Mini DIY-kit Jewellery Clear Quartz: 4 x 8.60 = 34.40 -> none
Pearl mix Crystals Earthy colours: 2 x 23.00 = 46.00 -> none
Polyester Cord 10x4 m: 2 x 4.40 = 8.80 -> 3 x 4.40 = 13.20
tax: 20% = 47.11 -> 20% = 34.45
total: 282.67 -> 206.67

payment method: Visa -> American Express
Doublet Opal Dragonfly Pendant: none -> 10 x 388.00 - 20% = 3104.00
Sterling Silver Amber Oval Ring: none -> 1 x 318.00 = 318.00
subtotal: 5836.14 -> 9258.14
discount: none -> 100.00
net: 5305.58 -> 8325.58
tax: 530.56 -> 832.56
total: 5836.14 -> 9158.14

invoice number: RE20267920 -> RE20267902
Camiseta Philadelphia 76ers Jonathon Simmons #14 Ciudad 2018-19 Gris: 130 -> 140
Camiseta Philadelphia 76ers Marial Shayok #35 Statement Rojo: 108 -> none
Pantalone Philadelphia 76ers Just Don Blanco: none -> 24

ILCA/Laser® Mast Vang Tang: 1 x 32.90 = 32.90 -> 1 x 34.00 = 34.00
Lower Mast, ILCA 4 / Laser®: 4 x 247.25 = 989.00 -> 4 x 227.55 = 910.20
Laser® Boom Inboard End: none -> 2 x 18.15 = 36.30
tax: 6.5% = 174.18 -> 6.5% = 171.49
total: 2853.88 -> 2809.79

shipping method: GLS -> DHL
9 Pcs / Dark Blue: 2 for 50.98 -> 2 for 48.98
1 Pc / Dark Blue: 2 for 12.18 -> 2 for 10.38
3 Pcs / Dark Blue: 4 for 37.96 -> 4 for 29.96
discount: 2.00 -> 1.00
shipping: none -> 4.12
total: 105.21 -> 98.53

•••••

▸ TASK TO COMPLETE
If a line above contains the word "shipping", list it.

▸ RESPONSE FOR THIS EXERCISE
shipping method: GLS -> DHL
shipping: none -> 4.12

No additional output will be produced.